Nevertheless, the impact of temperature cycling on the percent
moisture content of hygroscopic materials deserves further
careful study.

Bigourdan, et al.

Study, I shall, gentlemen. In essence, what seems to be happening is that the cardboard’s moisture capacity is highly temperature dependent, and increasing the temperature even slightly liberates much more than enough water vapor to offset the expected drop in RH due to heating. Eventually, of course, the temperature drives moisture out of the cardboard THROUGH the walls and into the room, which we see as a change in trend to decreasing dew point as opposed to the initially increasing value. But at least at first, much of that moisture gets reassimilated into the internal air mass. The initial RH spike on the second run with the “better” sensor is probably less intense simply because the first run already baked a bunch of water out of the paper.

Same experiment, but loaded into a plastic box.
Round two: FIGHT!

At this point, I was satisfied at having discovered and explained something peculiar, but just for a safety check, I re-ran the experiment in a plastic tub instead of the cardboard box, with both sensors.

AM2302 data from a plastic box run.
Data from a plastic box run, measured by the DHT22/AM2302
SHT31-D data from a plastic box run.
Data from a separate plastic-box run, using the SHT31-D

Sadly, I didn’t think to fire up two copies of my logging software at the same time.
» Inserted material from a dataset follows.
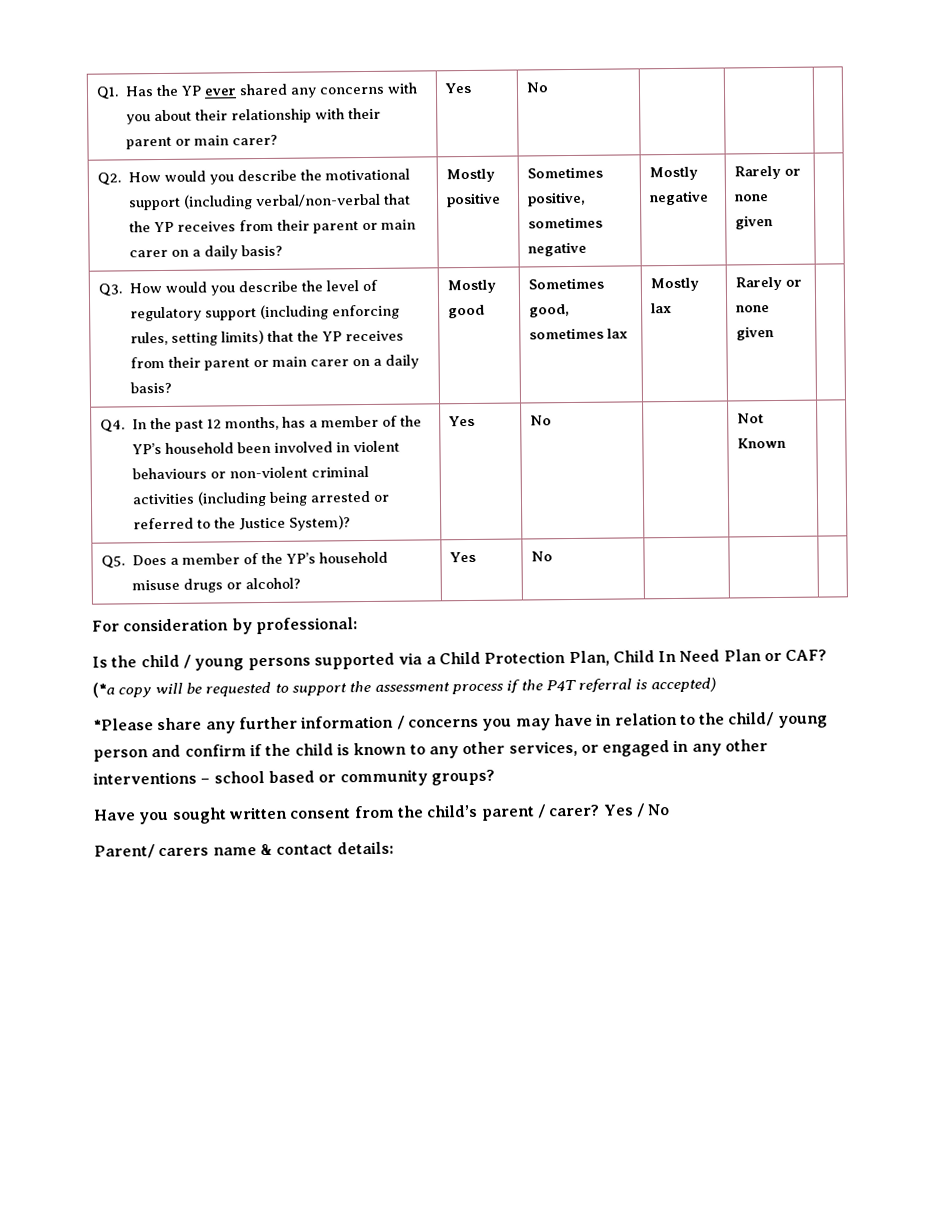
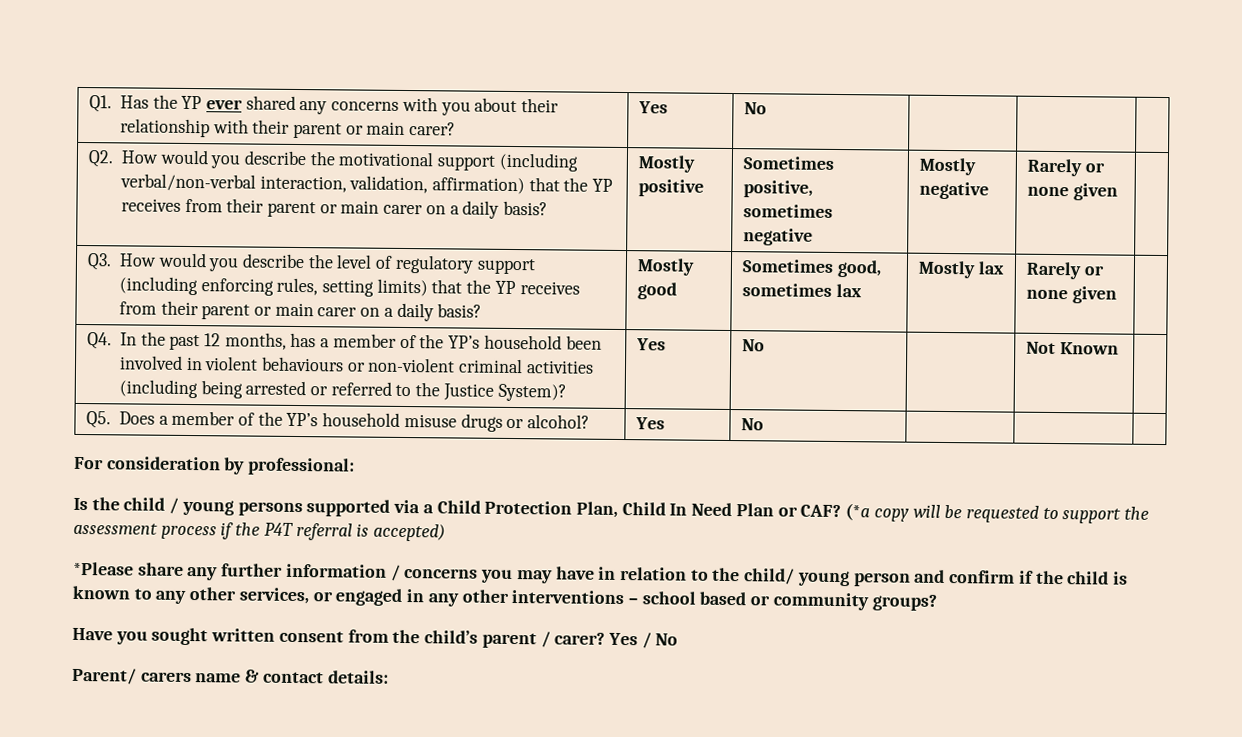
- Q2. How would you describe the motivational support (including verbal/non-verbal that the YP receives from their parent or main carer on a daily basis? | Mostly positive | Sometimes positive, sometimes negative | Mostly negative | Rarely or none given |
+ Q2. How would you describe the motivational support (including verbal/non-verbal interaction, validation, affirmation) that the YP receives from their parent or main carer on a daily basis? | Mostly positive | Sometimes positive, sometimes negative | Mostly negative | Rarely or none given |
In both plastic-box tests, however, we get more or less exactly the expected behavior – temperature and RH are inversely proportional to each other, with the dew point remaining basically flat. There is a bit of variability here, but only about 3 degrees. Some variability is to be expected, among other things, since there’s pretty significant uncertainty on the RH measurement in the first place, and since the dew point calculation is only an approximation and not actually a direct measurement. Also, the boxes aren’t sealed, merely closed. 

I should probably write down and wrap up all the rest of my humidity research before I go poor and crazy conducting it, but in the mean time, that was fun!